Amendment 39, page 19, line 32, after “(2)” insert “or (2A)”.

This amendment is consequential to Amendment 38.

Amendment 40, page 27, line 5, after second “to”, insert “number”.

This amendment clarifies that goods may be defined for the purposes of the export tariff simply by reference to their number.

Government amendment 77.

Amendment 41, in clause 39, page 27, line 12, at end insert—

“(aa) the interests of manufacturers in the United Kingdom,”.

This amendment requires the Treasury to have regard to the interests of manufacturers in considering the rate of export duty.

Amendment 42, page 27, line 17, at end insert “and

(e) the public interest.”

Amendment 120, page 27, line 17, at end insert “and

(e) the impacts on sustainable development.”

This amendment requires the Treasury to have regard to Government obligations towards sustainable development in considering the rate of export duty.

Amendment 58, in clause 40, page 27, line 35, leave out subsections (2) to (4).
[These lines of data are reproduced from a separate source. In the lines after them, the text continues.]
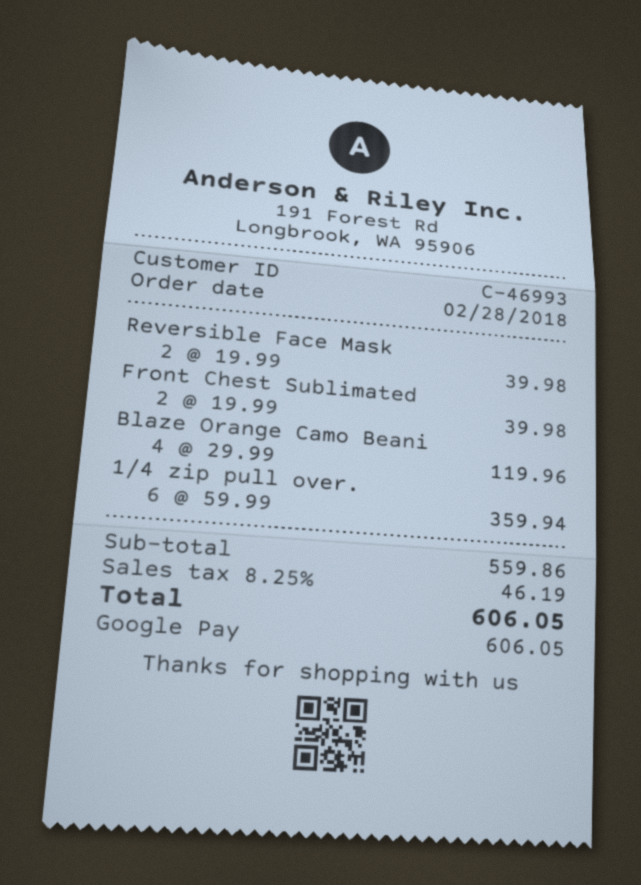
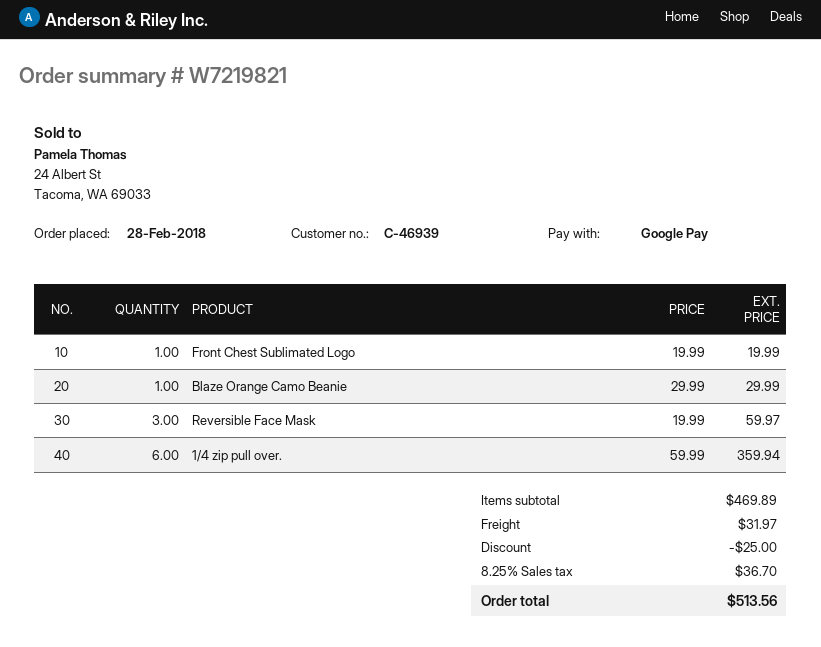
customer number: C-46993 -> C-46939
Reversible Face Mask: 2 x 19.99 = 39.98 -> 3 x 19.99 = 59.97
Front Chest Sublimated: 2 x 19.99 = 39.98 -> 1 x 19.99 = 19.99
Blaze Orange Camo Beani: 4 x 29.99 = 119.96 -> 1 x 29.99 = 29.99
subtotal: 559.86 -> 469.89
discount: none -> 25.00
shipping: none -> 31.97
tax: 8.25% = 46.19 -> 8.25% = 36.70
total: 606.05 -> 513.56

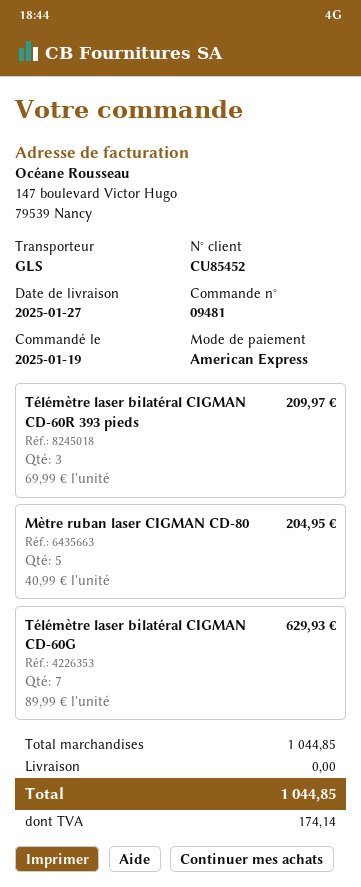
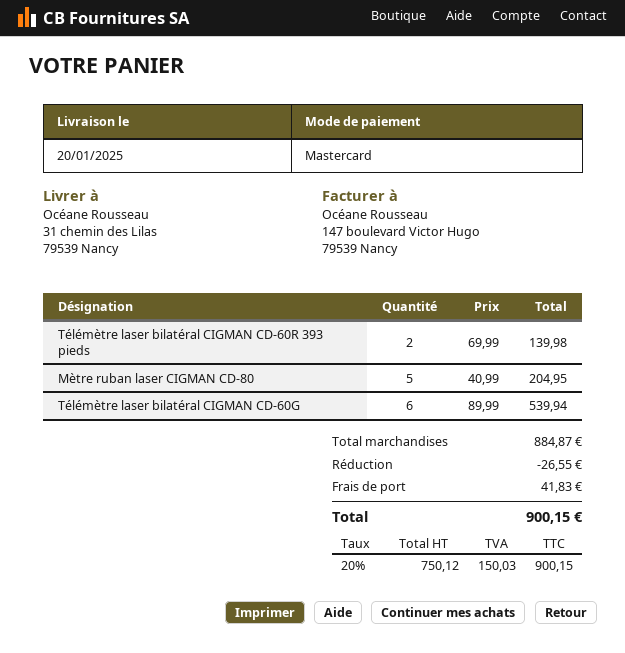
delivery date: 2025-01-27 -> 2025-01-20
payment method: American Express -> Mastercard
Télémètre laser bilatéral CIGMAN CD-60R 393 pieds: 3 x 69.99 = 209.97 -> 2 x 69.99 = 139.98
Télémètre laser bilatéral CIGMAN CD-60G: 7 x 89.99 = 629.93 -> 6 x 89.99 = 539.94
subtotal: 1044.85 -> 884.87
discount: none -> 26.55
shipping: 0.00 -> 41.83
tax: 174.14 -> 150.03
total: 1044.85 -> 900.15

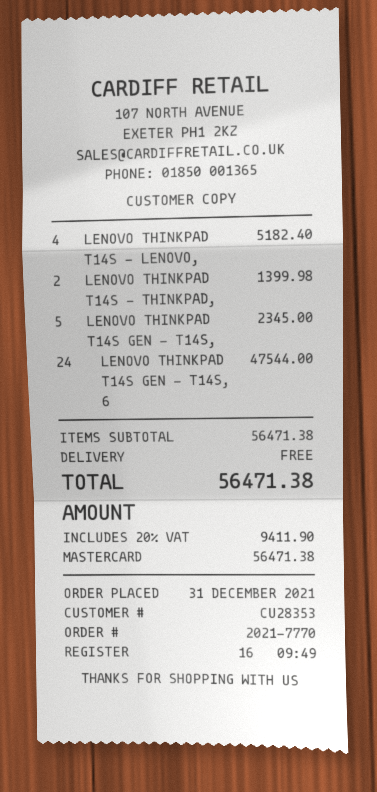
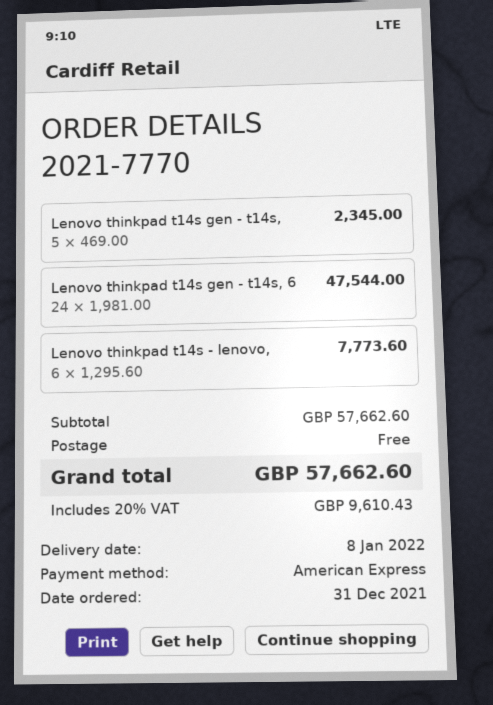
payment method: Mastercard -> American Express
LENOVO THINKPAD T14S - LENOVO,: 4 for 5182.40 -> 6 for 7773.60
LENOVO THINKPAD T14S - THINKPAD,: 2 for 1399.98 -> none
subtotal: 56471.38 -> 57662.60
tax: 20% = 9411.90 -> 20% = 9610.43
total: 56471.38 -> 57662.60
This amendment is consequential on NC33.

Amendment 59, page 28, line 7, leave out “subsection (2)” and insert

“section (Additional regulations requiring the affirmative procedure (Amendment 2))”.

This amendment is consequential on NC33.

Amendment 43, in clause 42, page 29, line 23, leave out subsection (1).

This amendment would be to remove from the Bill the provision that retained EU law on VAT should not have effect, despite forming part of UK law as a result of Clause 3 of the European.

Amendment 44, page 29, line 44, leave out from “regulation” to end of line 45.

The effect of this amendment would be to ensure that the UK Government does not exclude aspects of the EU’s principal VAT Directive that remain relevant by delegated legislation.

Government amendment 78.

Amendment 45, page 30, line 1, leave out subsection (6) and insert—

“(6) Section (Super-affirmative resolution procedure) applies to regulations made under this section.”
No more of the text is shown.